- [EXERCISE BRIEF]
Look through the entries and count each line that includes the string "display". Reply with the number alone.

######

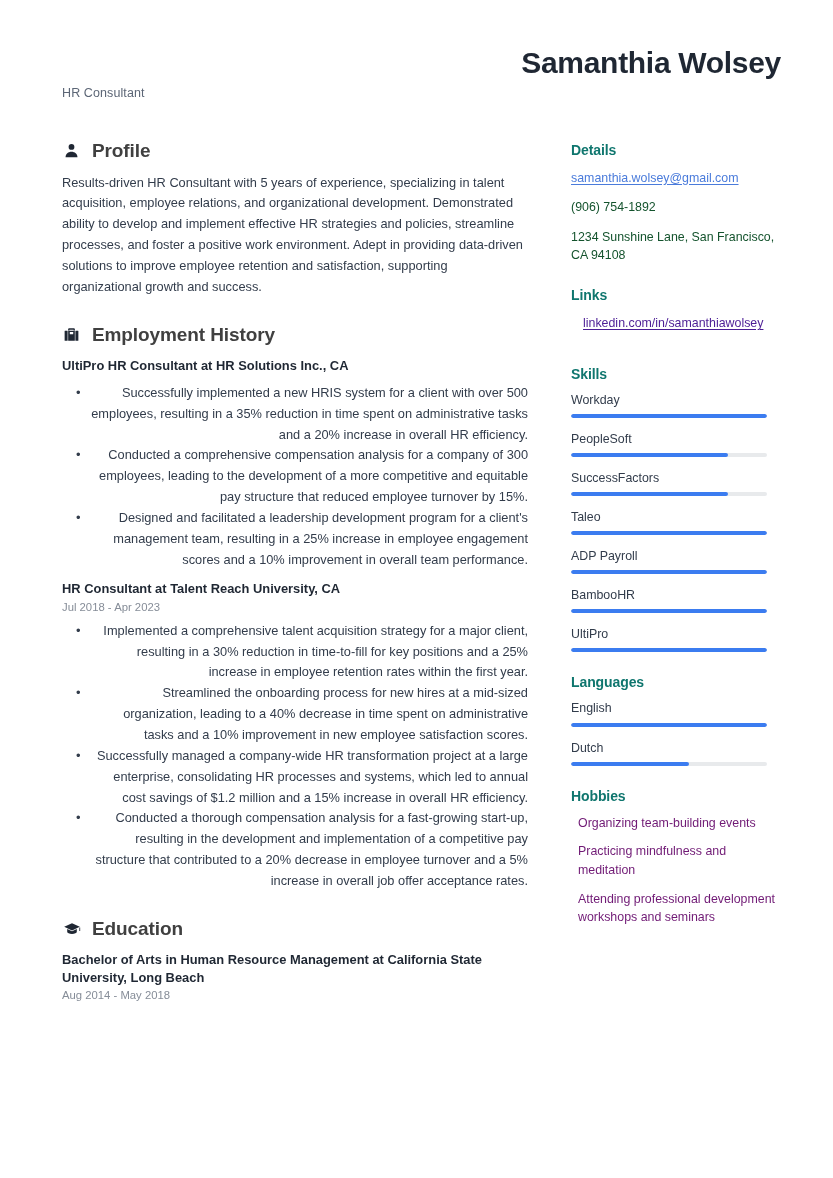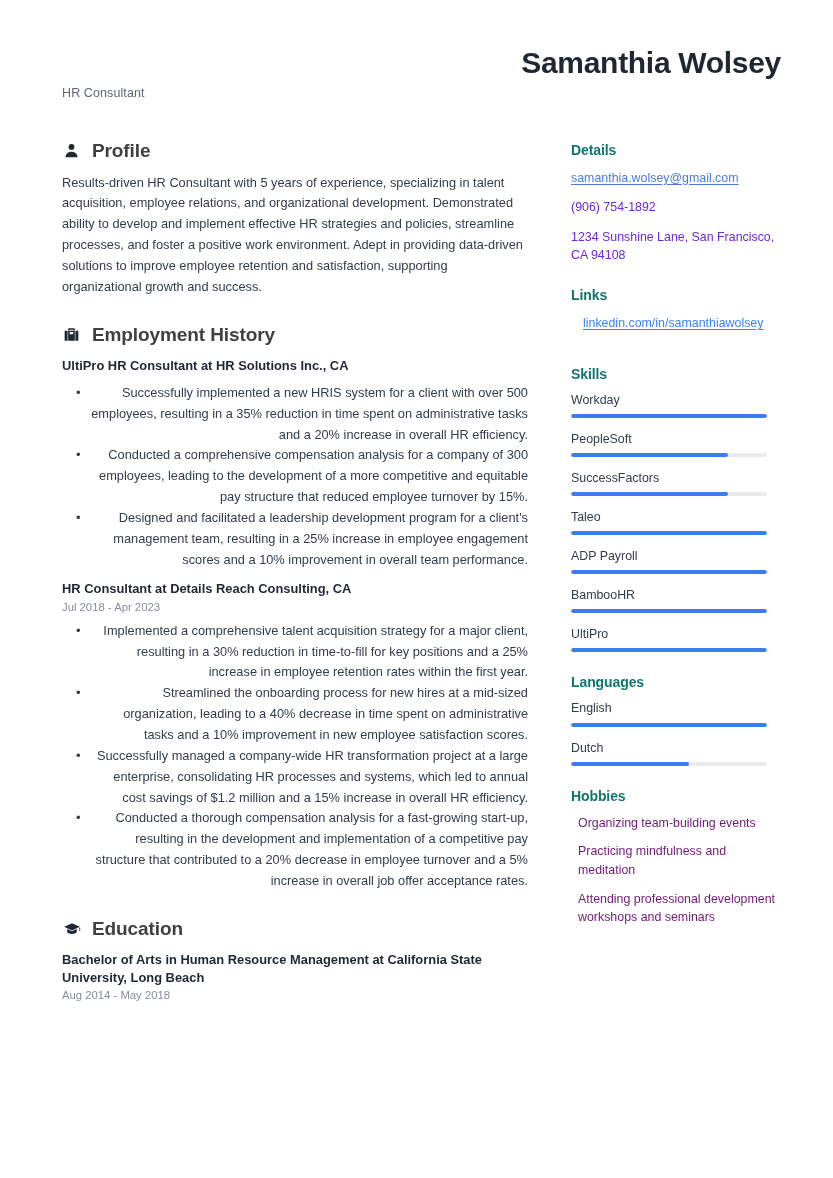--- a/index.html
+++ b/index.html
@@ -146,21 +146,21 @@
     font-size: 14px;
     font-weight: bold;
     color: #0f766e;
     margin-bottom: 10px;
     letter-spacing: -0.1px;
   }
 
   .side-line {
     font-size: 12.4px;
     line-height: 1.5;
-    color: #6d28d9;
+    color: #14532d;
     margin-bottom: 11px;
   }
 
   .side-link {
     font-size: 12.4px;
     line-height: 1.5;
     color: #4a7bdb;
     text-decoration: underline;
     text-underline-offset: 2px;
     display: inline-block;
@@ -253,21 +253,21 @@
           <div class="entry">
             <div class="entry-title">UltiPro HR Consultant at HR Solutions Inc., CA</div>
             <ul class="entry-bullets">
               <li>Successfully implemented a new HRIS system for a client with over 500 employees, resulting in a 35% reduction in time spent on administrative tasks and a 20% increase in overall HR efficiency.</li>
               <li>Conducted a comprehensive compensation analysis for a company of 300 employees, leading to the development of a more competitive and equitable pay structure that reduced employee turnover by 15%.</li>
               <li>Designed and facilitated a leadership development program for a client's management team, resulting in a 25% increase in employee engagement scores and a 10% improvement in overall team performance.</li>
             </ul>
           </div>
 
           <div class="entry">
-            <div class="entry-title">HR Consultant at Details Reach Consulting, CA</div>
+            <div class="entry-title">HR Consultant at Talent Reach University, CA</div>
             <div class="entry-date">Jul 2018 - Apr 2023</div>
             <ul class="entry-bullets">
               <li>Implemented a comprehensive talent acquisition strategy for a major client, resulting in a 30% reduction in time-to-fill for key positions and a 25% increase in employee retention rates within the first year.</li>
               <li>Streamlined the onboarding process for new hires at a mid-sized organization, leading to a 40% decrease in time spent on administrative tasks and a 10% improvement in new employee satisfaction scores.</li>
               <li>Successfully managed a company-wide HR transformation project at a large enterprise, consolidating HR processes and systems, which led to annual cost savings of $1.2 million and a 15% increase in overall HR efficiency.</li>
               <li>Conducted a thorough compensation analysis for a fast-growing start-up, resulting in the development and implementation of a competitive pay structure that contributed to a 20% decrease in employee turnover and a 5% increase in overall job offer acceptance rates.</li>
             </ul>
           </div>
 
         </div>
@@ -298,21 +298,21 @@
 
       <div class="side-block">
         <div class="side-title">Details</div>
         <a class="side-link" style="color: rgb(74, 123, 219);">samanthia.wolsey@gmail.com</a>
         <div class="side-line">(906) 754-1892</div>
         <div class="side-line">1234 Sunshine Lane, San Francisco, CA 94108</div>
       </div>
 
       <div class="side-block">
         <div class="side-title">Links</div>
-        <a class="side-link" style="color: #3b82f6; padding-left: 12px;">linkedin.com/in/samanthiawolsey</a>
+        <a class="side-link" style="color: #4c1d95; padding-left: 12px;">linkedin.com/in/samanthiawolsey</a>
       </div>
 
       <div class="side-block">
         <div class="side-title">Skills</div>
 
         <div class="bar-item">
           <div class="bar-label">Workday</div>
           <div class="bar-track" style="background: rgb(232, 234, 236);">
             <div class="bar-fill" style="width: 100%; background: rgb(59, 124, 240);"></div>
           </div>

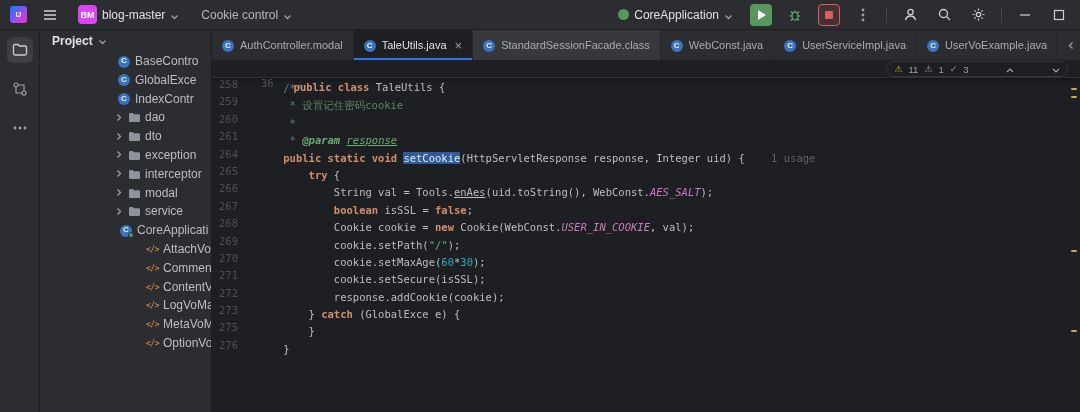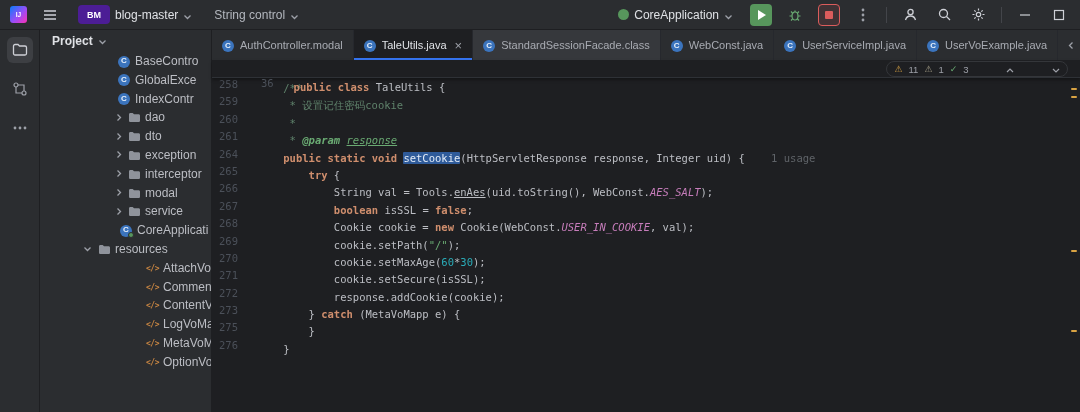--- a/index.html
+++ b/index.html
@@ -9,21 +9,21 @@
 
   
   .titlebar { flex:0 0 30px; background:#2b2d30; border-bottom:1px solid #1e1f22;
               display:flex; align-items:center; justify-content:space-between; padding:0 10px; }
   .tb-left { display:flex; align-items:center; gap:12px; }
   .logo { width:17px; height:17px; border-radius:3px;
           background:linear-gradient(135deg,#087cfa,#9a4df8 55%,#fc31b4);
           display:flex; align-items:center; justify-content:center;
           font-size:6.5px; font-weight:bold; color:#fff; }
   .widget { display:flex; align-items:center; gap:5px; padding:3px 5px; border-radius:5px; cursor:pointer; }
-  .badge { width:32px; height:19px; border-radius:4px; background:#4c1d95; color:#fff;
+  .badge { width:19px; height:19px; border-radius:4px; background:#d946ef; color:#fff;
            display:flex; align-items:center; justify-content:center; font-size:9px; font-weight:bold; }
   .proj-name { font-size:12px; color:#dfe1e5; }
   .vcs-name { font-size:12px; color:#b4b8bf; }
   .tb-right { display:flex; align-items:center; gap:12px; }
   .run-name { font-size:12px; color:#dfe1e5; }
   .spring-dot { width:11px; height:11px; border-radius:50%; background:#57965c; display:inline-block; }
   .icon-btn { width:22px; height:22px; display:flex; align-items:center; justify-content:center;
               border-radius:4px; cursor:pointer; }
   .run-btn { background:#57965c; }
   .play-tri { width:0; height:0; border-left:8px solid #fff; border-top:5px solid transparent;
@@ -121,21 +121,21 @@
       <div class="widget">
         <span class="badge">BM</span>
         <span class="proj-name">blog-master</span>
         <span>
           <svg width="9" height="6" fill="none" stroke="#9da0a8" stroke-width="1.3">
               <path d="M1.5 1.5L4.5 4.5L7.5 1.5"></path>
             </svg>
         </span>
       </div>
       <div class="widget">
-        <span class="vcs-name">String control</span>
+        <span class="vcs-name">Cookie control</span>
         <span>
           <svg width="9" height="6" fill="none" stroke="#9da0a8" stroke-width="1.3">
               <path d="M1.5 1.5L4.5 4.5L7.5 1.5"></path>
             </svg>
         </span>
       </div>
     </div>
 
     <div class="tb-right">
       <div class="widget">
@@ -336,33 +336,20 @@
             <span class="tree-label" style="left: 105px;">service</span>
           </div>
           <div class="tree-row">
             <span class="tree-ic" style="left: 80px;">
               <span class="ic-wrap">
                 <span class="ic-class">C</span>
                 <span class="boot-dot"></span>
               </span>
             </span>
             <span class="tree-label" style="left: 97px;">CoreApplicati</span>
-          </div>
-          <div class="tree-row">
-            <span class="tree-chev" style="left: 42px;">
-              <svg width="9" height="6" fill="none" stroke="#9da0a8" stroke-width="1.3">
-                <path d="M1.5 1.5L4.5 4.5L7.5 1.5"></path>
-              </svg>
-            </span>
-            <span class="tree-ic" style="left: 58px;">
-              <svg width="13" height="11" viewBox="0 0 14 12">
-                <path d="M1 2.5C1 1.7 1.7 1 2.5 1H5l1.5 1.5h5C12.3 2.5 13 3.2 13 4v5.5c0 .8-.7 1.5-1.5 1.5h-9C1.7 11 1 10.3 1 9.5z" fill="#8f939b"></path>
-              </svg>
-            </span>
-            <span class="tree-label" style="left: 75px;">resources</span>
           </div>
           <div class="tree-row">
             <span class="tree-ic" style="left: 106px;">
               <span class="ic-xml">&lt;/&gt;</span>
             </span>
             <span class="tree-label" style="left: 123px;">AttachVoMap</span>
           </div>
           <div class="tree-row">
             <span class="tree-ic" style="left: 106px;">
               <span class="ic-xml">&lt;/&gt;</span>
@@ -470,21 +457,21 @@
             <div class="code-row"><span class="gut">261</span><span class="code-line"><span class="tk-doc">     * </span><span class="tk-doctag">@param</span><span class="tk-doc"> </span><span class="tk-docparam">response</span></span></div>
             <div class="code-row"><span class="gut">264</span><span class="code-line"><span class="tk-kw">    public static void </span><span class="tk-sel">setCookie</span><span class="tk-plain">(HttpServletResponse response, Integer uid) { </span><span class="tk-inlay">1 usage</span></span></div>
             <div class="code-row"><span class="gut">265</span><span class="code-line"><span class="tk-plain">        </span><span class="tk-kw">try</span><span class="tk-plain"> {</span></span></div>
             <div class="code-row"><span class="gut">266</span><span class="code-line"><span class="tk-plain">            String val = Tools.</span><span class="tk-mcall">enAes</span><span class="tk-plain">(uid.toString(), WebConst.</span><span class="tk-field">AES_SALT</span><span class="tk-plain">);</span></span></div>
             <div class="code-row"><span class="gut">267</span><span class="code-line"><span class="tk-plain">            </span><span class="tk-kw">boolean</span><span class="tk-plain"> isSSL = </span><span class="tk-kw">false</span><span class="tk-plain">;</span></span></div>
             <div class="code-row"><span class="gut">268</span><span class="code-line"><span class="tk-plain">            Cookie cookie = </span><span class="tk-kw">new</span><span class="tk-plain"> Cookie(WebConst.</span><span class="tk-field">USER_IN_COOKIE</span><span class="tk-plain">, val);</span></span></div>
             <div class="code-row"><span class="gut">269</span><span class="code-line"><span class="tk-plain">            cookie.setPath(</span><span class="tk-str">"/"</span><span class="tk-plain">);</span></span></div>
             <div class="code-row"><span class="gut">270</span><span class="code-line"><span class="tk-plain">            cookie.setMaxAge(</span><span class="tk-num">60</span><span class="tk-plain">*</span><span class="tk-num">30</span><span class="tk-plain">);</span></span></div>
             <div class="code-row"><span class="gut">271</span><span class="code-line"><span class="tk-plain">            cookie.setSecure(isSSL);</span></span></div>
             <div class="code-row"><span class="gut">272</span><span class="code-line"><span class="tk-plain">            response.addCookie(cookie);</span></span></div>
-            <div class="code-row"><span class="gut">273</span><span class="code-line"><span class="tk-plain">        } </span><span class="tk-kw">catch</span><span class="tk-plain"> (MetaVoMapp e) {</span></span></div>
+            <div class="code-row"><span class="gut">273</span><span class="code-line"><span class="tk-plain">        } </span><span class="tk-kw">catch</span><span class="tk-plain"> (GlobalExce e) {</span></span></div>
             <div class="code-row"><span class="gut">275</span><span class="code-line"><span class="tk-plain">        }</span></span></div>
             <div class="code-row"><span class="gut">276</span><span class="code-line"><span class="tk-plain">    }</span></span></div>
           </div>
         <span class="mark" style="top:10px"></span>
         <span class="mark" style="top:18px"></span>
         <span class="mark" style="top:172px"></span>
         <span class="mark" style="top:252px"></span>
       </div>
     </div>
   </div>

######

- [SOLVED PROBLEM]
9